Der Deutsche Peter Hertwig ist eine von sechs Personen, die sich am kommenden Montag, 16. September, an der Einsiedler Bezirksgemeinde einbürgern lassen möchten. Er gibt Auskunft über seine Beweggründe und den Ablauf einer Einbürgerung.

Im Jahr 2023 liessen sich 41’701 Personen in der Schweiz einbürgern, über 33’000 im ordentlichen Verfahren. Mit Abstand am meisten Gesuche ka-men in den vergangenen Jahren aus Deutschland (2023: 7678 Personen), gefolgt von Frankreich und Italien. Im Kanton Schwyz erlangten im vergangenen Jahr 496 Personen neu die Schweizer Staatsbürgerschaft. Peter Hertwig hofft darauf, diese am kommenden Montag ebenfalls zu erhalten – vorbehalten der Aufnahme ins Kantonsbürgerrecht.

An der Bezirksgemeinde vom kommenden Montag, 16. September, stellen Sie sich der Bevölkerung für die Aufnahme in das Bürgerrecht von Einsiedeln vor. Weshalb haben Sie sich dazu entschieden? Ich fühle mich hier zu Hause und möchte mich vollends hier integrieren und nicht nur einen Aufenthaltstitel haben. Ich wollte diesen Schritt eigentlich schon im Jahr 2014 machen, denn damals war ich bereits 10 Jahre in der Schweiz, was die Voraussetzung für eine Einbürgerung ist. Ich wohnte damals vorübergehend in Alpthal und ging dann auf die Bezirksverwaltung in Einsiedeln … Heute wüsste ich es, ich war natürlich am falschen Ort! Die Dame hat mich sehr harsch darauf hingewiesen, sodass mir die Lust auf die Einbürgerung verging. Aber ich habe immer davon gesprochen. An der Weihnachtsfeier von den HCE-Oldies, am 16. Dezember 2022, wurde ich mal wieder gefragt, wann ich es denn jetzt endlich machen würde. Und dann sagte ich: Ich machs! Und so nahm ich diesen Schritt dann in Angriff. Sind Sie nervös vor der Bezirksgemeinde?

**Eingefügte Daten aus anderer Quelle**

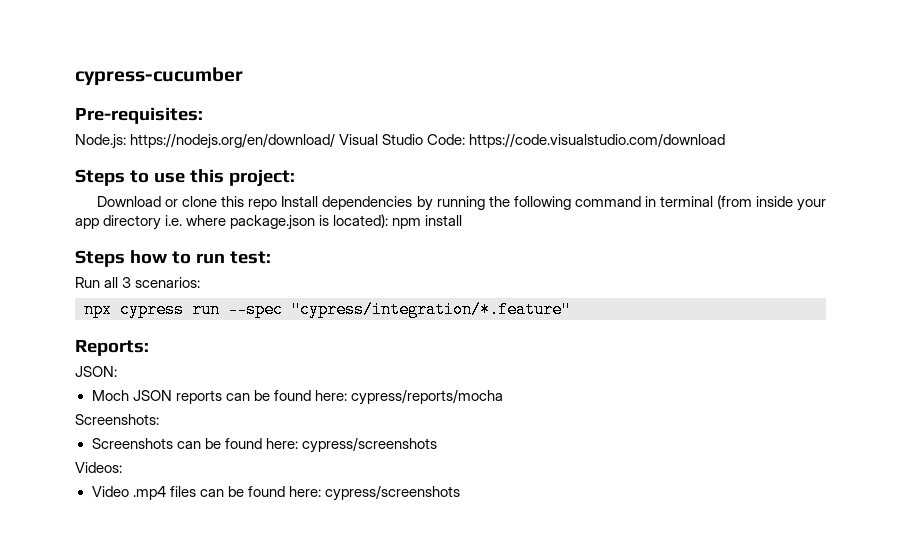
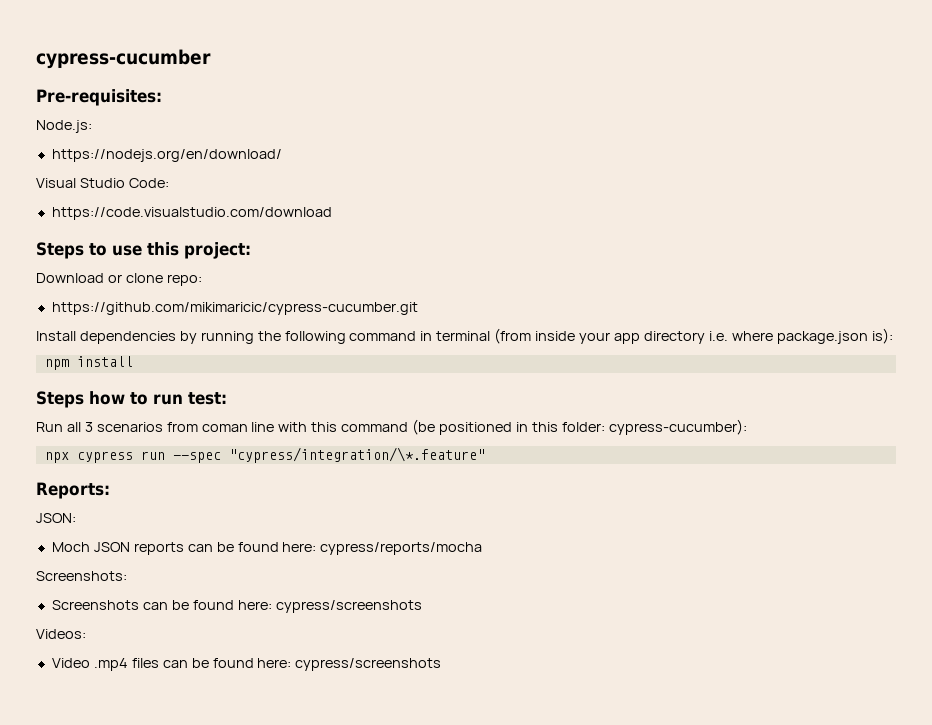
- Node.js: https://nodejs.org/en/download/ Visual Studio Code: https://code.visualstudio.com/download
+ Node.js:
+ https://nodejs.org/en/download/
+ Visual Studio Code:
+ https://code.visualstudio.com/download
- Download or clone this repo Install dependencies by running the following command in terminal (from inside your app directory i.e. where package.json is located): npm install
+ Download or clone repo:
+ https://github.com/mikimaricic/cypress-cucumber.git
+ Install dependencies by running the following command in terminal (from inside your app directory i.e. where package.json is):
+ npm install
- Run all 3 scenarios:
+ Run all 3 scenarios from coman line with this command (be positioned in this folder: cypress-cucumber):
- npx cypress run --spec "cypress/integration/*.feature"
+ npx cypress run --spec "cypress/integration/\*.feature"

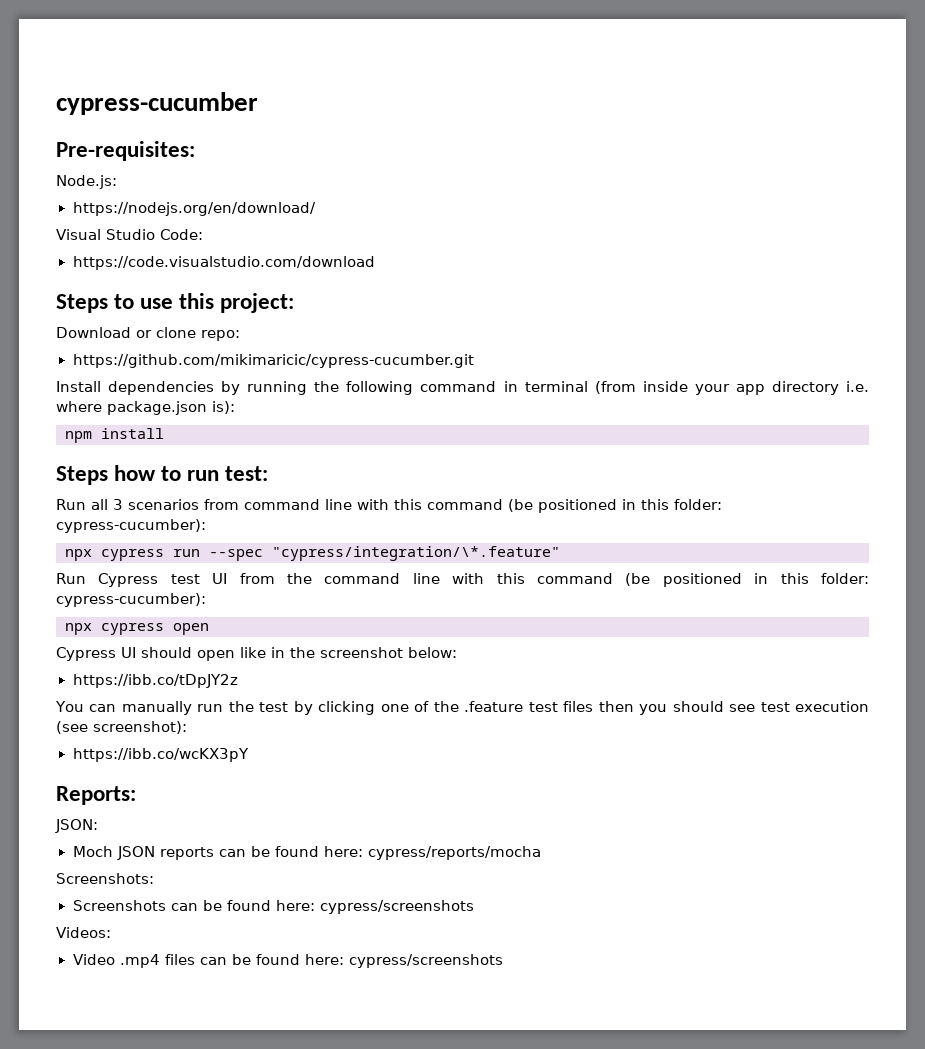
- Run all 3 scenarios from coman line with this command (be positioned in this folder: cypress-cucumber):
+ Run all 3 scenarios from command line with this command (be positioned in this folder: cypress-cucumber):
+ Run Cypress test UI from the command line with this command (be positioned in this folder: cypress-cucumber):
+ npx cypress open
+ Cypress UI should open like in the screenshot below:
+ https://ibb.co/tDpJY2z
+ You can manually run the test by clicking one of the .feature test files then you should see test execution (see screenshot):
+ https://ibb.co/wcKX3pY

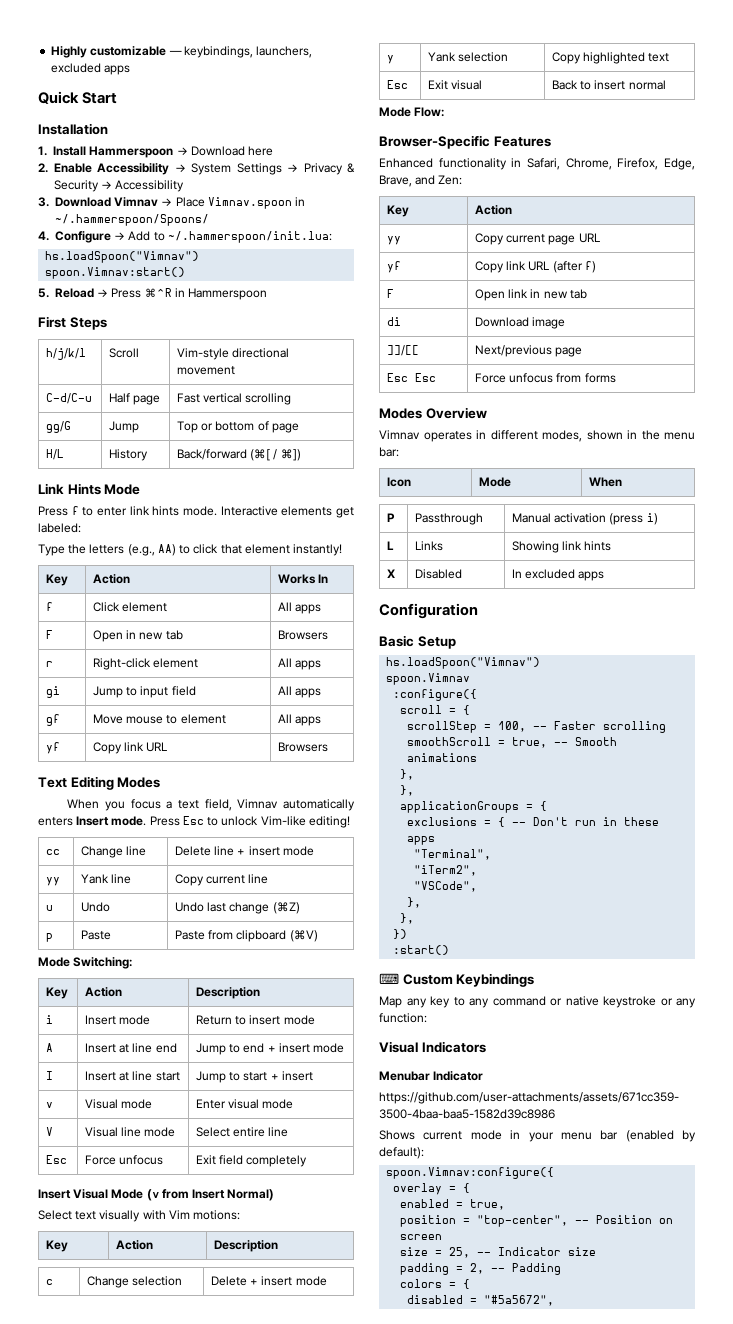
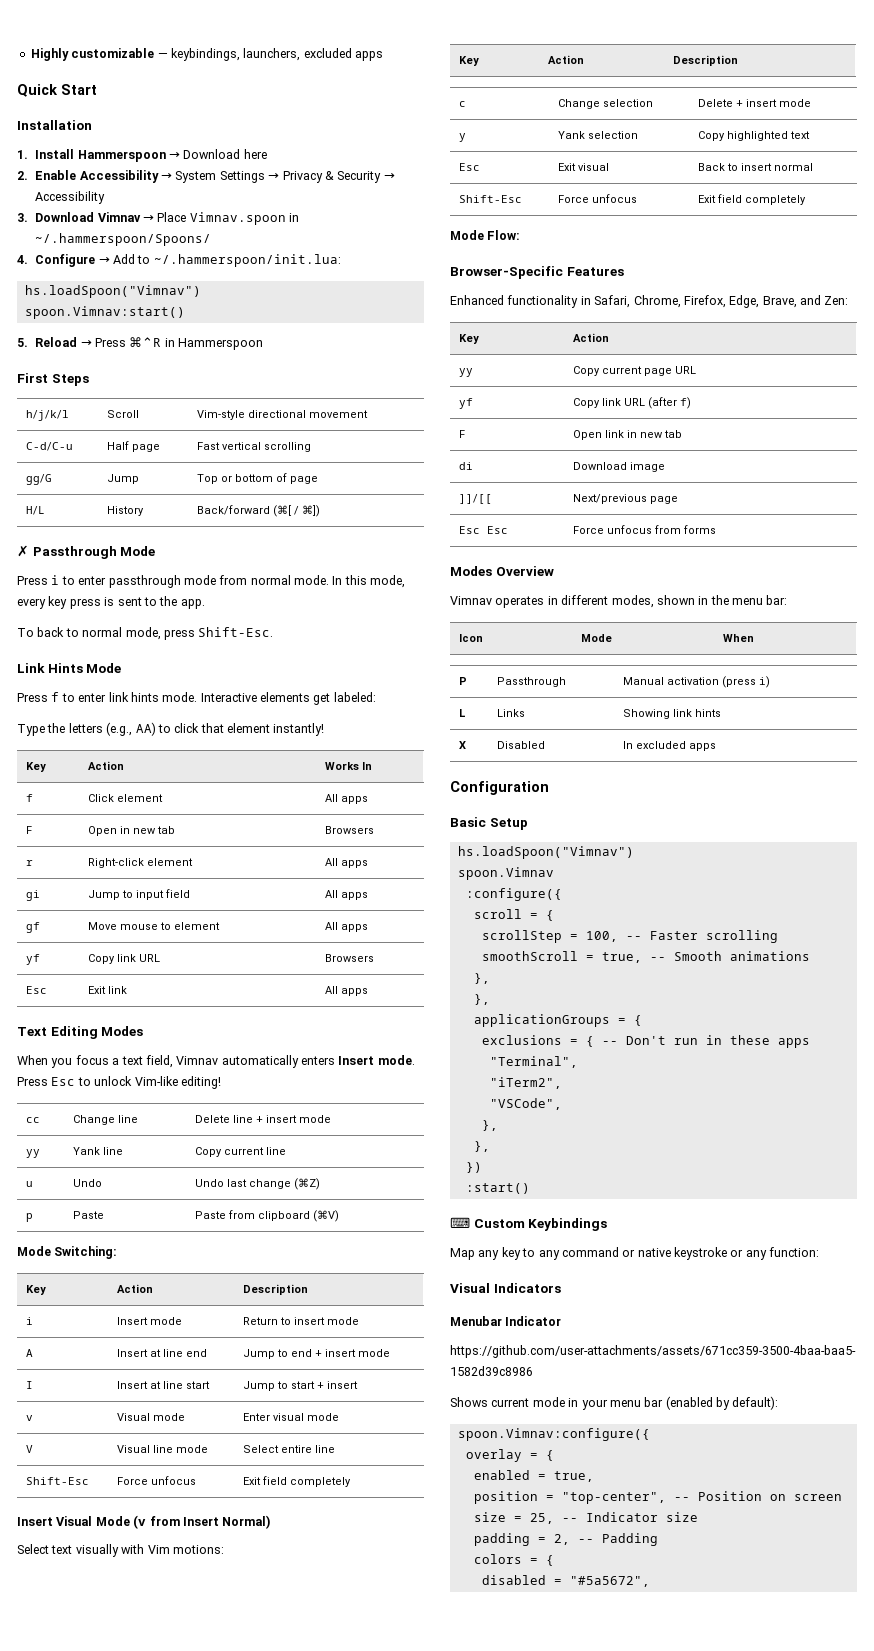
+ ✗ Passthrough Mode
+ Press i to enter passthrough mode from normal mode. In this mode, every key press is sent to the app.
+ To back to normal mode, press Shift-Esc.
+ Esc | Exit link | All apps
  V | Visual line mode | Select entire line
- Esc | Force unfocus | Exit field completely
+ Shift-Esc | Force unfocus | Exit field completely
  Esc | Exit visual | Back to insert normal
+ Shift-Esc | Force unfocus | Exit field completely

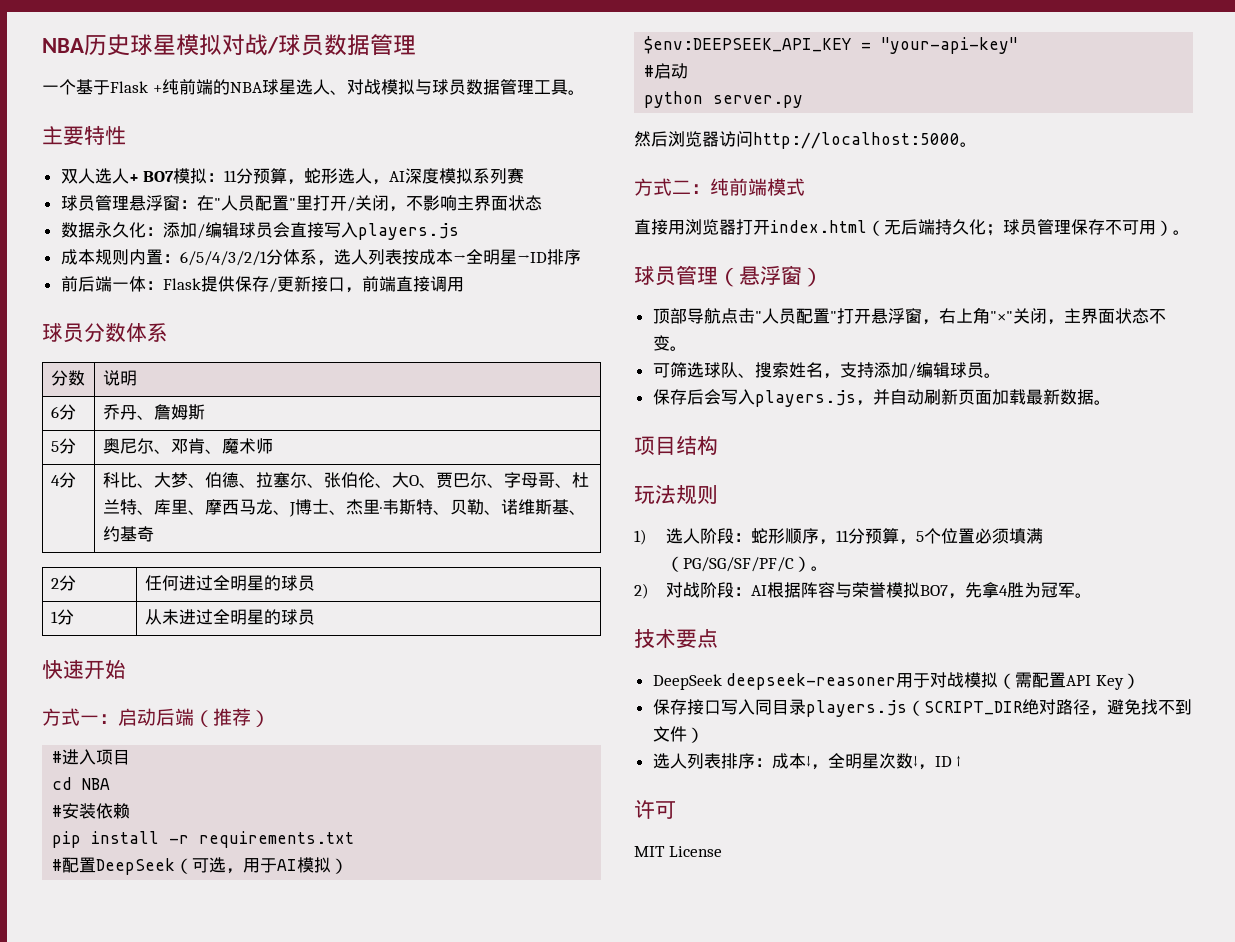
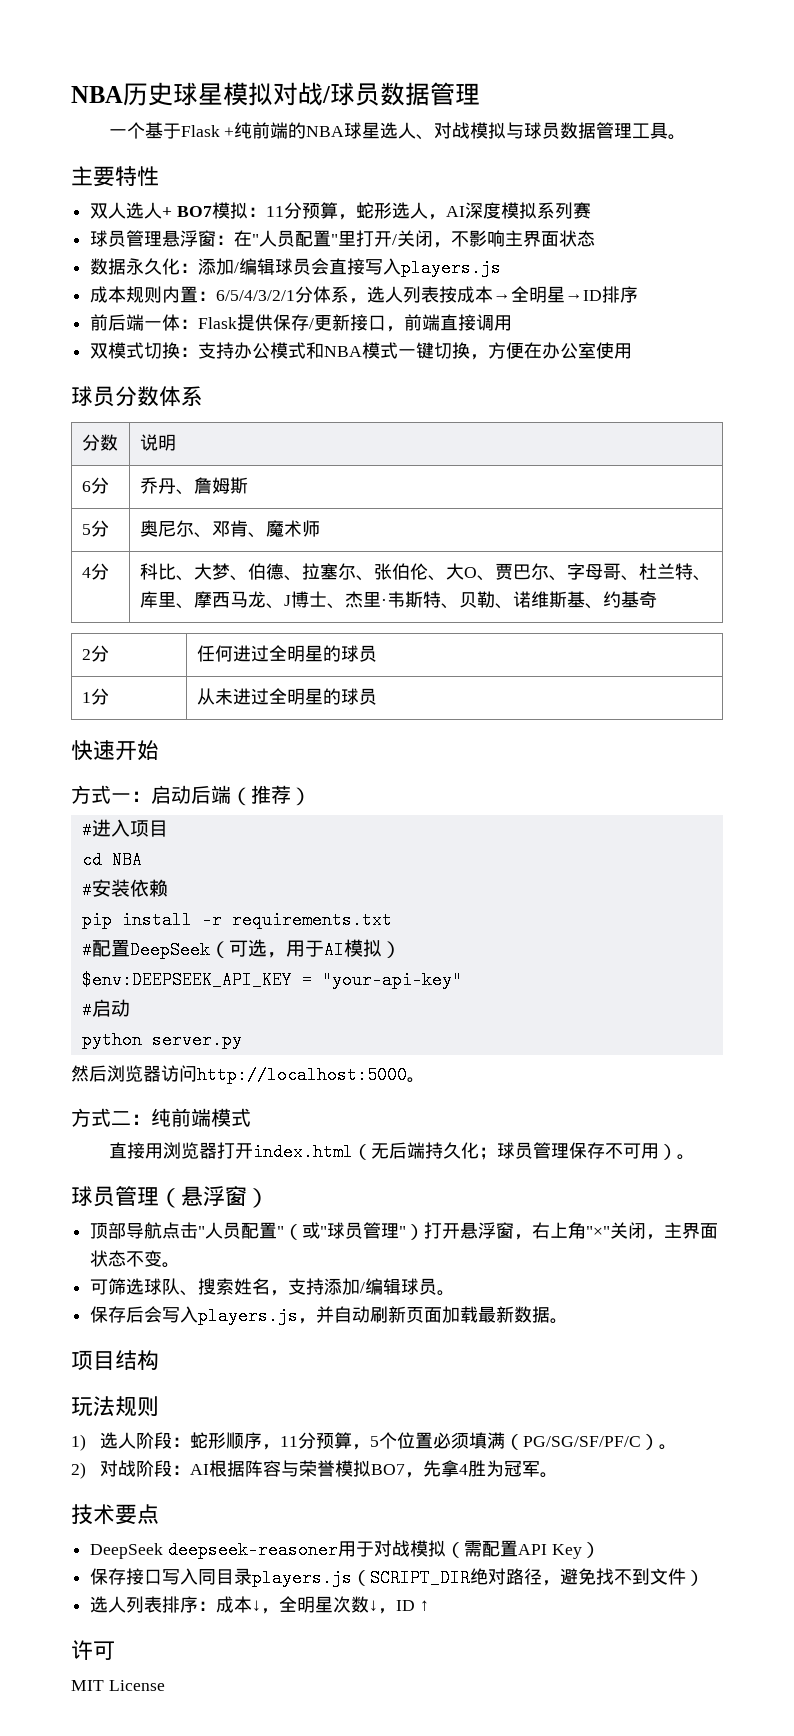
+ 双模式切换：支持办公模式和NBA模式一键切换，方便在办公室使用
- 顶部导航点击"人员配置"打开悬浮窗，右上角"×"关闭，主界面状态不变。
+ 顶部导航点击"人员配置"（或"球员管理"）打开悬浮窗，右上角"×"关闭，主界面状态不变。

Ja schon, ich muss mir auch noch überlegen, was ich dann zu den Anwesenden sage. Ich soll mich kurz vorstellen … Ist es ein so steiniger Weg, wie immer gesagt wird? Nicht unbedingt. Wenn man sich mit der Schweiz befasst und sie mag ist es nicht so schwierig. Wenn man sich etwas anstrengt, ist es schon zu schaffen. Aber es zieht sich halt schon alles etwas in die Länge … Dauert denn eine Einbürgerung so lange? Ja, ich bin nun schon seit gut eineinhalb Jahren daran! Im Februar 2023 ging ich zum Bezirk – nun arbeitete eine andere Frau dort, die sehr freundlich ist. Die für den Antrag notwendige Prüfung «Gesellschaft und Politik» konnte ich aber erst im September absolvieren. Und ein Jahr später stehe ich nun vor dem wichtigsten Termin. Was braucht es überhaupt alles, damit man sich einbürgern lassen kann? Wie gesagt braucht es die bestandene Prüfung «Gesellschaft und Politik». Ich habe dazu einen Kurs beim BBZP Rektor Roland Jost besucht, der uns auf die Prüfung vorbereitete. Er meinte nach dem Kurs, dass wir nun vermutlich mehr wüssten als mancher Schweizer. Ich erreichte dabei 47,5 von 52 möglichen Punk-ten. Danach habe ich den Einbürgerungs- Antrag mit vielen weiteren Unterlagen eingereicht, unter anderem auch drei Referenzen. Die Sprache ist bei mir als Deutscher zum Glück gar kein Thema und daher musste ich auch keine Prüfung ablegen. Nach der Prüfung der Unterlagen musste ich bei der Einbürgerungskommission des Bezirks Einsiedeln vorstellig werden. Vor diesem Termin hatte ich etwas Bauchweh, aber auch diese rund 60 Fragen konnte ich problemlos beantworten. Und nun kommt mein Antrag vor die Bezirksgemeinde. Mit allen Papieren, Kursen und der Prüfung kostet mich die Einbürgerung am Schluss fast 5000 Franken. Aber das ist mir egal, das wusste ich ja! Werden Sie vom doppelten Bürgerrecht Gebrauch machen und Ihre Deutsche Staatsbürgerschaft behalten? Ja, ich mach das. Wenn ich ihn aber hätte abgeben müssen, hätte ich den Deutschen Pass abgegeben. Wie haben Sie die Arbeit der Behörden während des Einbürgerungsverfahrens erlebt?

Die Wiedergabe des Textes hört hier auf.